If you're ready to apply for a second home mortgage, compare the best deals in the same place and get a mortgage in principle in minutes with Teito! We work with hundreds of lenders to find your perfect mortgage.
Can you get a second residential mortgage in the UK?
Technically, in the UK, you can have as many residential mortgages as you like, but in reality, it's not typically that straightforward. Lenders will need reassurance that you are only using the property as a second residential home and are not using it for commercial gain.

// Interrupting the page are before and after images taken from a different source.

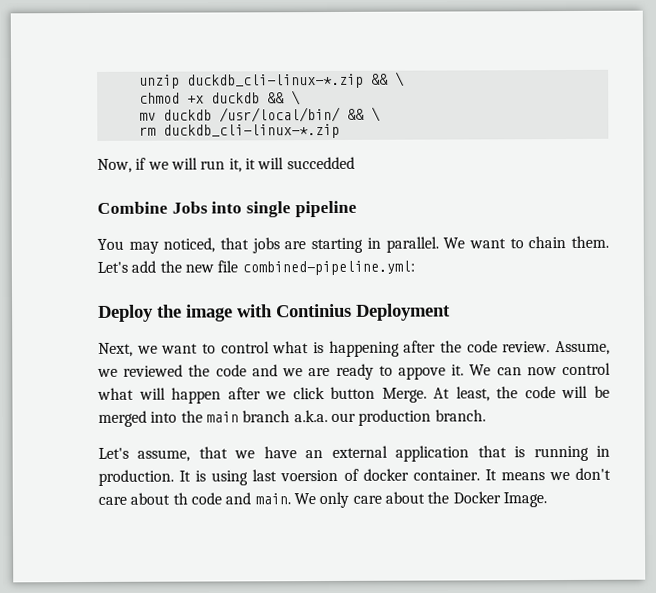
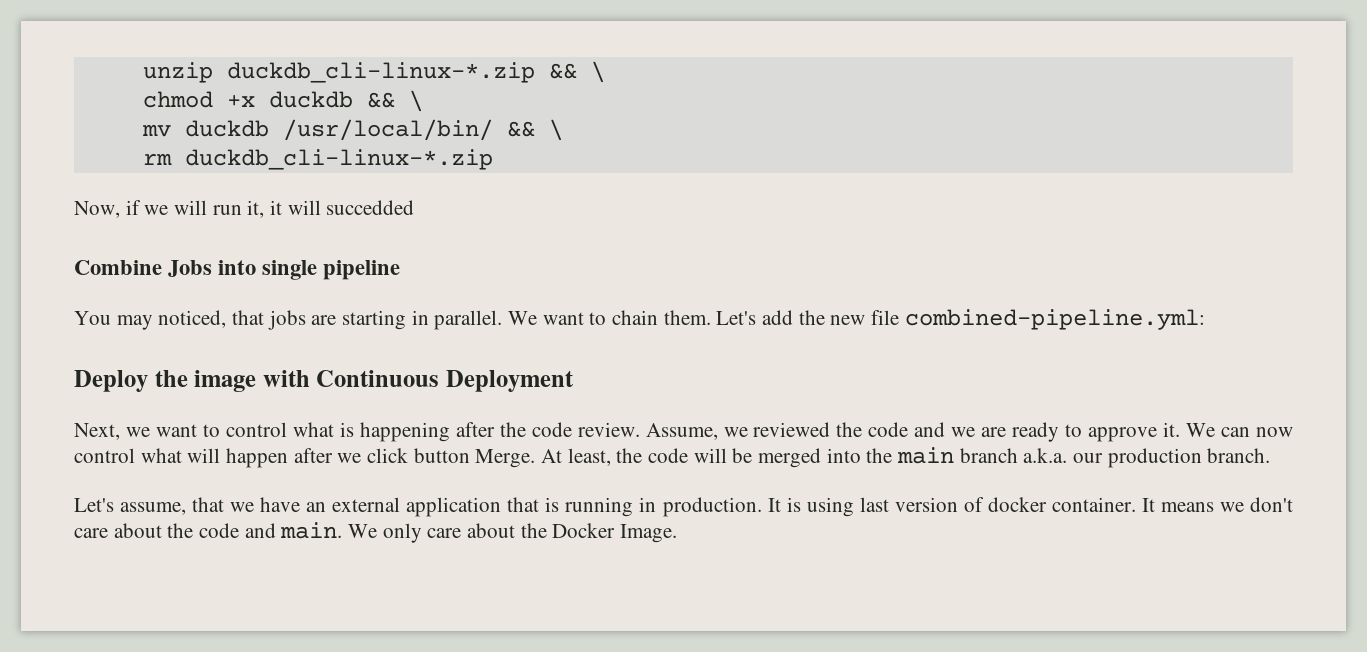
- Deploy the image with Continius Deployment
+ Deploy the image with Continuous Deployment
- Assume, we reviewed the code and we are ready to appove it.
+ Assume, we reviewed the code and we are ready to approve it.
- It is using last voersion of docker container.
+ It is using last version of docker container.
- It means we don't care about th code and main.
+ It means we don't care about the code and main.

Suppose you're using a second property for anything other than a personal holiday home. In that case, the likelihood is that you will be looking for a buy to let arrangement rather than a residential mortgage.
Owning a second property
Owning a second property not only depends on your current mortgage but about your personal circumstances too. You will need to prove that you can afford all of your mortgages, both repayments and costs.
Before you even start thinking about applying for a second property mortgage, lenders must be satisfied that any property you are borrowing is not being used for any business activities. This will include any rental income you are earning from it.

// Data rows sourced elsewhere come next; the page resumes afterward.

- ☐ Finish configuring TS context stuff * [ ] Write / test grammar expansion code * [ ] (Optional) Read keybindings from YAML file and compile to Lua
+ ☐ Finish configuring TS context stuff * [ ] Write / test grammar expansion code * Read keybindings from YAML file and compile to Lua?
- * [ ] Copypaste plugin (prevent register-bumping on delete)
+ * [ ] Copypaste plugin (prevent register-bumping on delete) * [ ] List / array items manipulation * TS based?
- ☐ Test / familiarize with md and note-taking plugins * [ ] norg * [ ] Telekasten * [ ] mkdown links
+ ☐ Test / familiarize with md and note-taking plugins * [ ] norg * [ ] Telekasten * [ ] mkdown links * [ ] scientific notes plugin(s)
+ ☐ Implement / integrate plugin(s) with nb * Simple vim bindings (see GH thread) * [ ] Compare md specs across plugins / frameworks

Holiday Home vs Holiday let mortgages
If you're looking to get a residential mortgage for a second property to be used as a holiday home, you must understand what is classed as a holiday home and what isn't.
Getting a second mortgage for a holiday home isn't the same as getting a buy to let mortgage. It's not just about whether or not it can be rented out - buy to let mortgages typically require quite extensive criteria which you won't need if you're looking for a residential mortgage instead.

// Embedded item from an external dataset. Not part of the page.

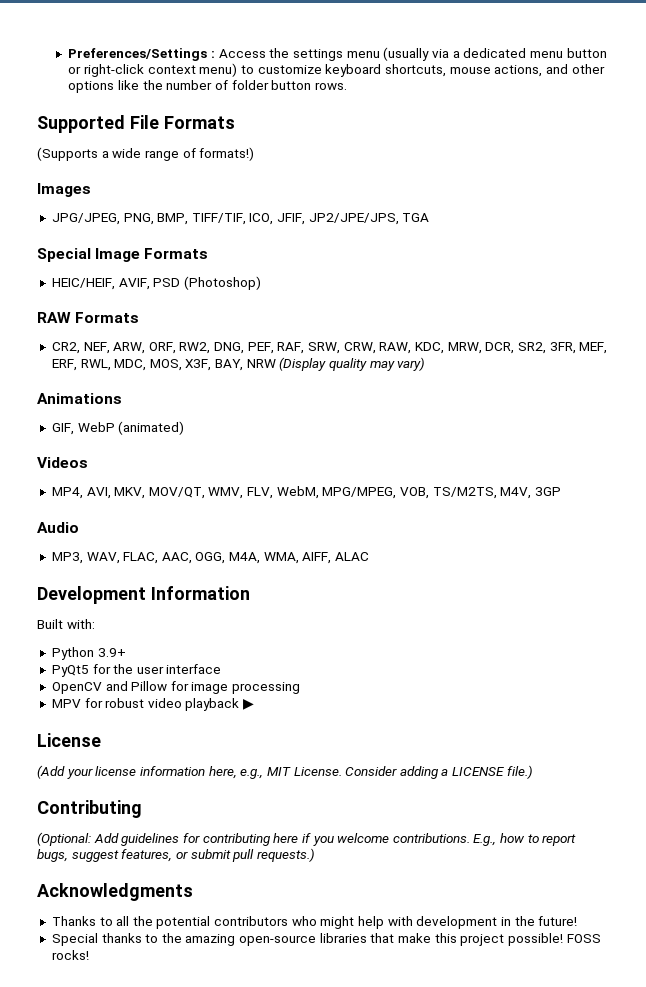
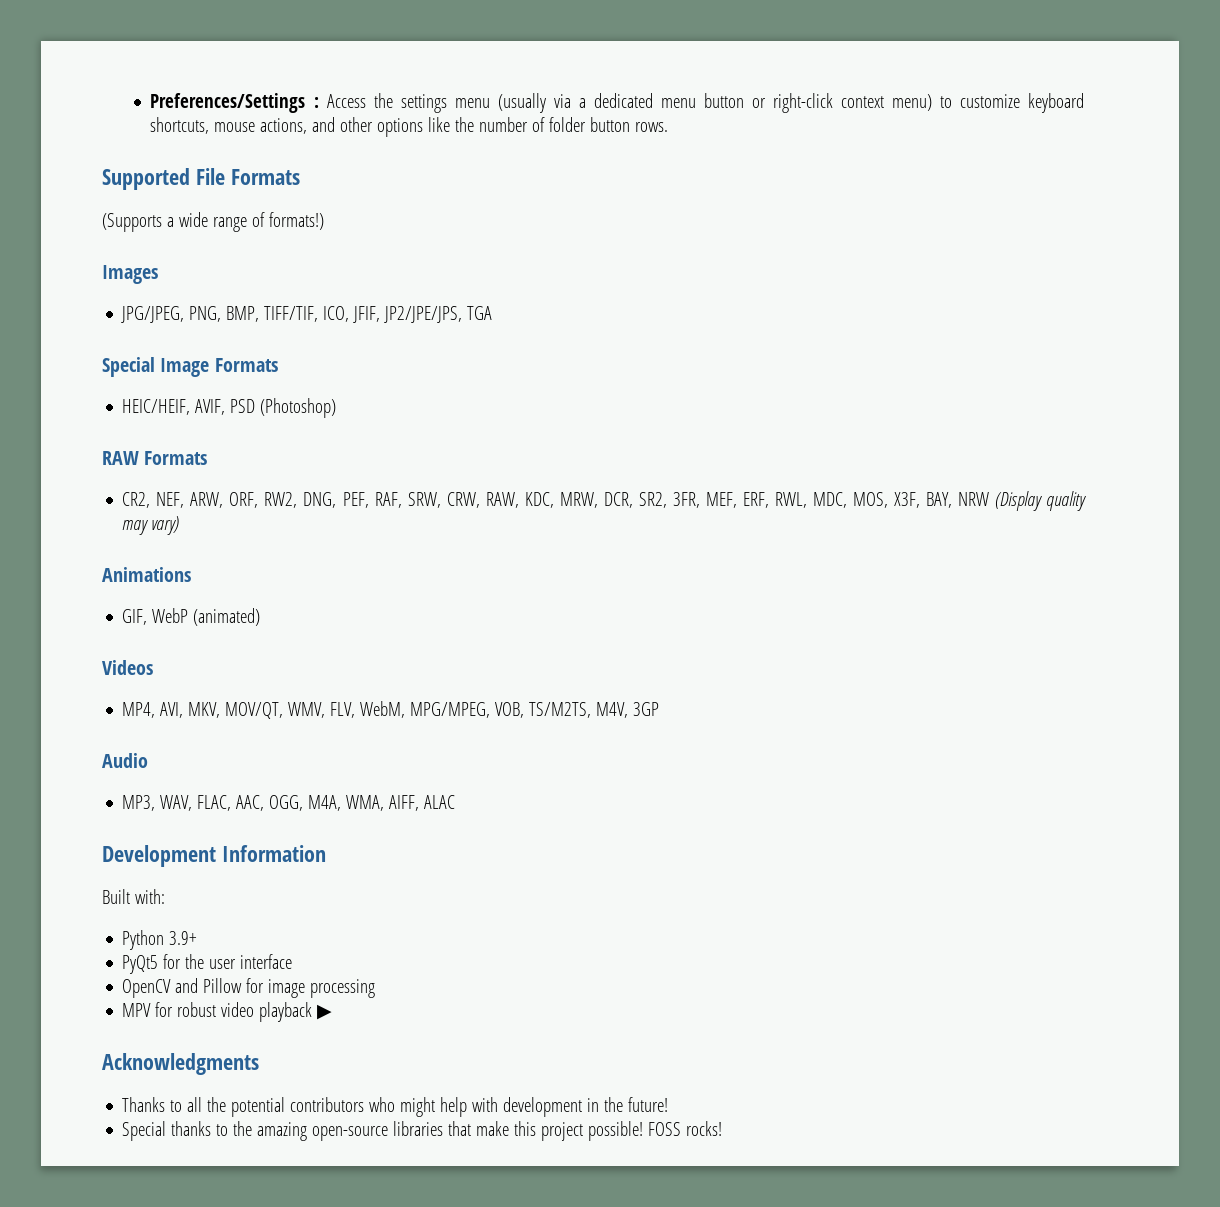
- License
- (Add your license information here, e.g., MIT License. Consider adding a LICENSE file.)
- Contributing
- (Optional: Add guidelines for contributing here if you welcome contributions. E.g., how to report bugs, suggest features, or submit pull requests.)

Holiday home residential mortgage
If you get a second mortgage to buy a holiday home, you can't use it to generate any rental income, whether long term or short term. This includes any short-term rental such as Airbnb; if you're looking for this type of property, then you'll likely be offered a different type of mortgage on a buy to let basis.
For a holiday home mortgage, mortgage lenders will be looking for reassurance that you can afford the mortgage repayments without any rental income, so your personal finances are of more interest than for a buy to let mortgage.
Holiday let mortgage
If you're getting a second mortgage to buy a property as a holiday let with the intention of renting it out either on a short or long term basis, that would be classed as a buy to let mortgage.
Buy to let mortgages typically come with different criteria as residential mortgages; for example, you'll generally need a larger deposit, and demonstrate that the property is an excellent financial investment when it comes to rental income.
Eligibility criteria for second home mortgages
When you're applying for a second mortgage, lenders will apply strict criteria, and they'll need to know precisely what you will be using the property for.
If you're mortgaging a second property, lenders will need to know that you can afford both sets of mortgage repayments, as well as any other costs, for example, unforeseen repairs that you might need to carry out on either property. This means that your income and financial commitments will be under scrutiny.
You'll also need to have a good credit score - this will be checked as part of the application process, and if your score is low, you may not qualify for a second mortgage.
What income will I need for a second mortgage?
There is no set income that you'll need to qualify for a second mortgage, however, lenders will be looking for reassurance that you can afford both sets of monthly repayments.
Suppose you're looking at a second home mortgage. In that case, lenders will expect to see that you have plenty of disposable income (which is the amount of money left after your monthly outgoings) after you have made your current mortgage payments. This means that you'll need to consider both your income and your expenses if you are looking to take on a second mortgage.
The criteria are different when it comes to buy-to-let mortgages, as this will depend on the rental yield as well as your income from employment.
How much deposit do I need for a second home?
Mortgage lenders will typically be looking for a deposit of at least 15% when it comes to a second mortgage. Monthly mortgage repayments will be a lot more expensive if you have a smaller deposit, so lenders will want to see that you're not going to struggle with them.
However, there are some cases where a small deposit is accepted for second mortgages - this can often depend on the lender and your personal circumstances.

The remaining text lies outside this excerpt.